Milos Raonic barges in on dream semifinals with upset of Rafael Nadal

Milos Raonic barges in on dream semifinals with upset of Rafael Nadal
Milos Raonic swats a backhand during his three-set victory over Rafael Nadal on Friday at the Paribas Open. (Paul Buck / EPA)

It was a done deal in the desert. Then it wasn't.

World-ranking Nos. 1 and 4, Novak Djokovic and Andy Murray, made it to the semifinals a day earlier. Then, No. 2 Roger Federer took apart Tomas Berdych like a biology student working on a frog.

Friday at the BNP Paribas Open at Indian Wells brought another day of gorgeous sunshine, gently swaying palm trees and lots of tennis fans in a state-of-the-art stadium. Anticipation was about as big as the 16,000-plus crowd.

The last time the Big Four of men's tennis had all made it to the semifinals was the 2012 Australian Open. The last time the top four seeded men's players had achieved that at this Indian Wells event was 1987.

So, all that remained was for No. 3 Rafael Nadal to do what he has always done against Milos Raonic, a 24-year-old Canadian, who is 6 feet 5 and serves like it. Nadal had faced Raonic five times previously and won all five. In those matches, Raonic had won a set. Just one.

A Federer-Nadal match — anywhere, any time — gets the blood boiling in tennis fans. They have played 33 times, Nadal winning 23 of those. In finals, Nadal is 14-6.

They played for 4 hours 48 minutes in a 2008 Wimbledon final that many think was the singular match of all time. Nadal won in five sets and ended Federer's 65-match, grass-court winning streak. Several other of their remaining 32 matches also make tennis fans' top 10.

Federer certainly did his part here Friday. His 6-4, 6-0 walk in the park over poor, stunned Berdych ranked with his best Muhammad Ali tennis. When he plays like this, Federer floats like a butterfly and stings like a bee. His shots don't hit lines, they tick them and explode. He gets to shots before shots get to him.


He will turn 34 in August. Tennis journalists have stopped asking him about age. The conclusion is obvious. Everybody else gets old. Federer apparently went along with Ponce de Leon on the apocryphal exploration trip to Florida in the early 1500s to find the Fountain of Youth. De Leon didn't find it. Federer did.

He's always been almost as good a diplomat as a player.

"I'm just very happy I'm playing at the level I'm playing," he said, "and that I can put myself in contention to win almost any tournament."

Berdych laughed when asked if there were something he could have done to turn around the match's momentum.

"No," Berdych said. "He was doing pretty much everything perfect."

So, in the second match, was Nadal, against a vastly improved Raonic. He broke serve at 1-1 of the first set and ran it out for a 6-4 victory.

Then he got a break point in the first game of the second set, two more at 2-2 and one more at 4-4. Nadal plays, and always has, like a bulldog clamped down on your pants leg. But Raonic, shockingly, kept shaking loose.

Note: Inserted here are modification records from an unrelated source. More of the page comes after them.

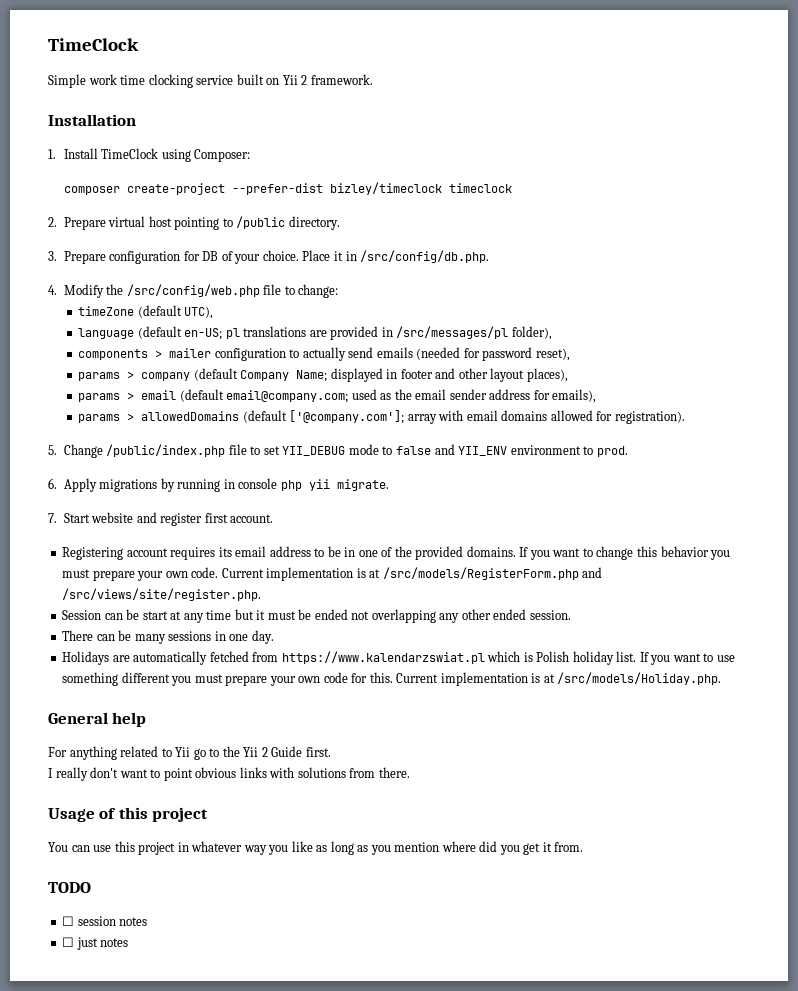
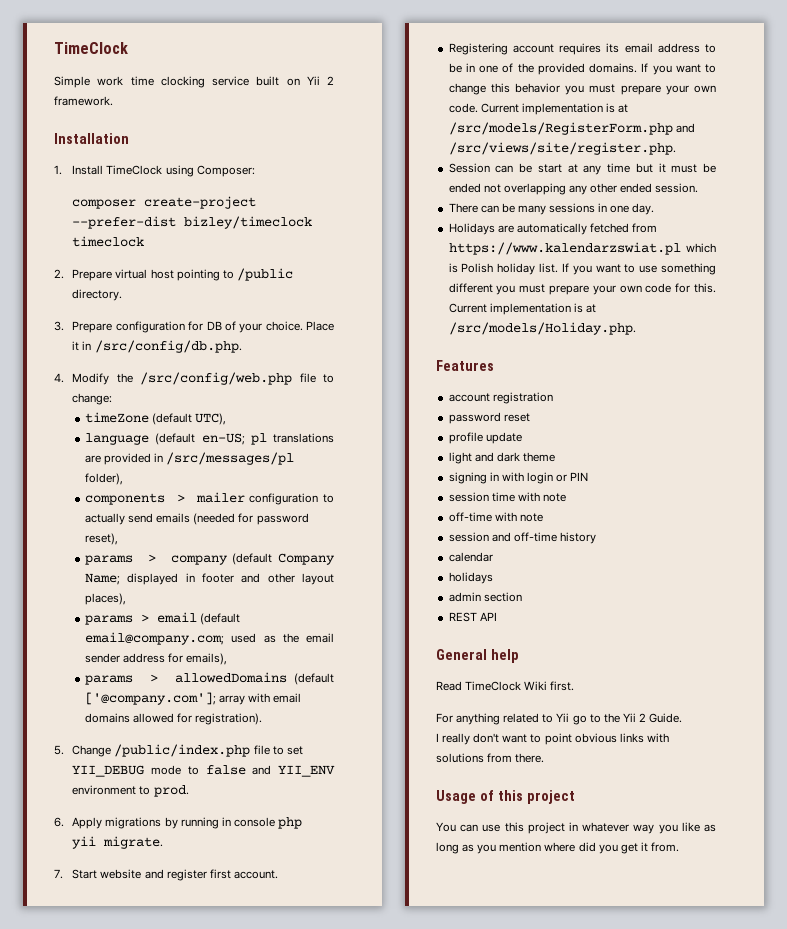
+ Features
+ account registration
+ password reset
+ profile update
+ light and dark theme
+ signing in with login or PIN
+ session time with note
+ off-time with note
+ session and off-time history
+ calendar
+ holidays
+ admin section
+ REST API
  General help
+ Read TimeClock Wiki first.
- For anything related to Yii go to the Yii 2 Guide first.
+ For anything related to Yii go to the Yii 2 Guide.
- TODO
- ☐ session notes
- ☐ just notes

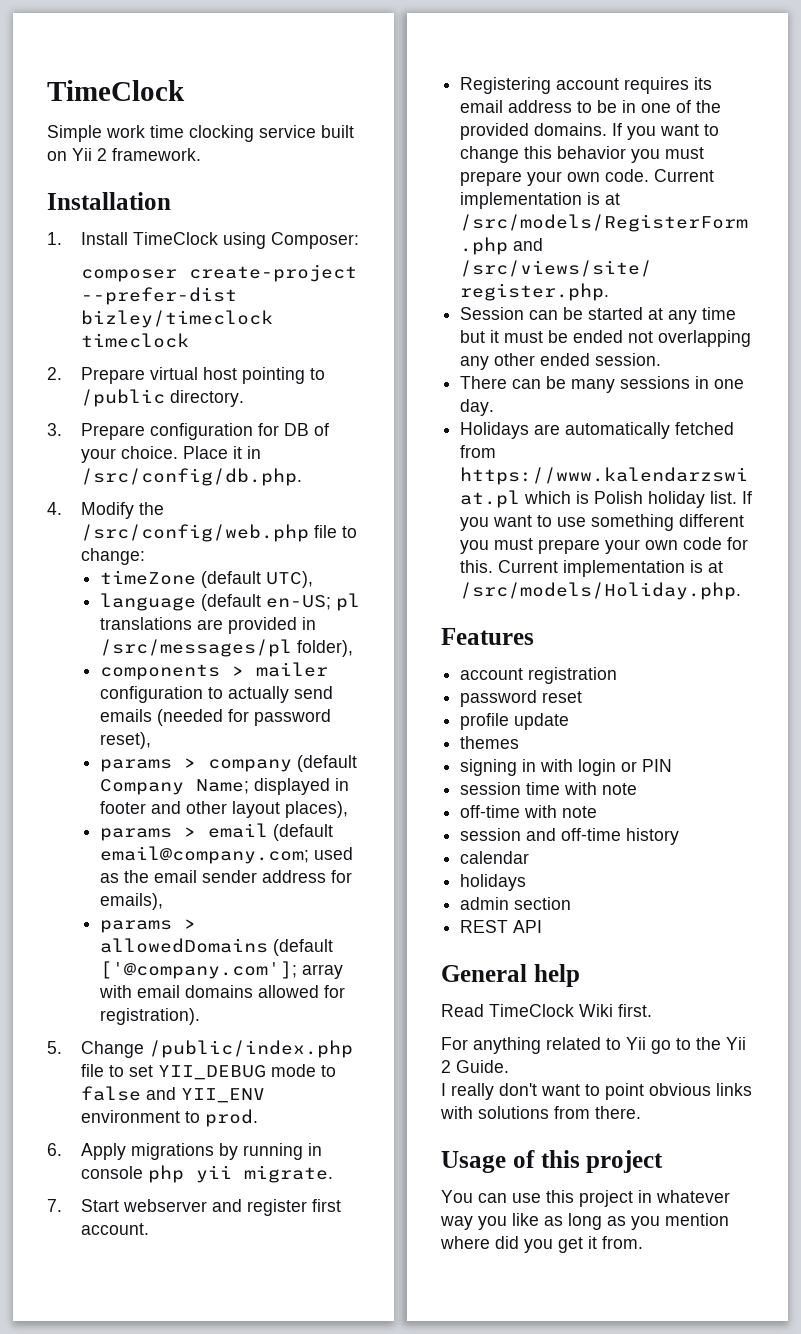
- 7. Start website and register first account.
+ 7. Start webserver and register first account.
- Session can be start at any time but it must be ended not overlapping any other ended session.
+ Session can be started at any time but it must be ended not overlapping any other ended session.
- light and dark theme
+ themes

Once it got to the tiebreaker and Raonic continued to shake loose, there was a feeling of the turning of the tide. In the tiebreaker, Nadal had three match points and won none of them. In Vegas, you could get great odds against that ever happening to the most determined, focused player in the sport.

On the first match point, Raonic hit a 134-mph serve and followed it with a big ground stroke. The next one, at 8-7, Raonic hit an overhead off a Nadal lob from the baseline. Too bad they didn't have the speed gun on it.

Then, at 10-9, Nadal hit into the net.

Raonic won on his third set point, when Nadal netted another shot. And so, the final set began with the feeling of, oops, this could very well happen.

Raonic started his service game for the match, at 6-5, with a 146-mph ace. At 30-15, he hit one 130, Nadal challenged and lost to the Hawkeye camera. Now, it was Raonic's match point.

Which was achieved, for the 4-6, 7-6 (10), 7-5 victory with a 143-mph first serve that set up Nadal's final wide shot.

The Spaniard with 14 major titles to his name, three shy of Federer, packed up, whirled at midcourt to wave to and acknowledge the fans, and even stopped to sign some autographs. In the stands, the Canadian flags were waving in all corners. Raonic, in a nod to the many snowbirds on hand, called this Southern California desert "as close to home as I can get."

Nadal, who still feels he is in recovery mode after missing months of last season because of a wrist injury and appendicitis surgery, said, "I'm happy with the way I played. I'm happy with the way I competed ¿ I'm not happy that I lost."

Raonic said, "This isn't where it ends ... It's always, OK, what is next?"

What is next is still a pretty good show: Djokovic vs. Murray, Federer vs. the interloper.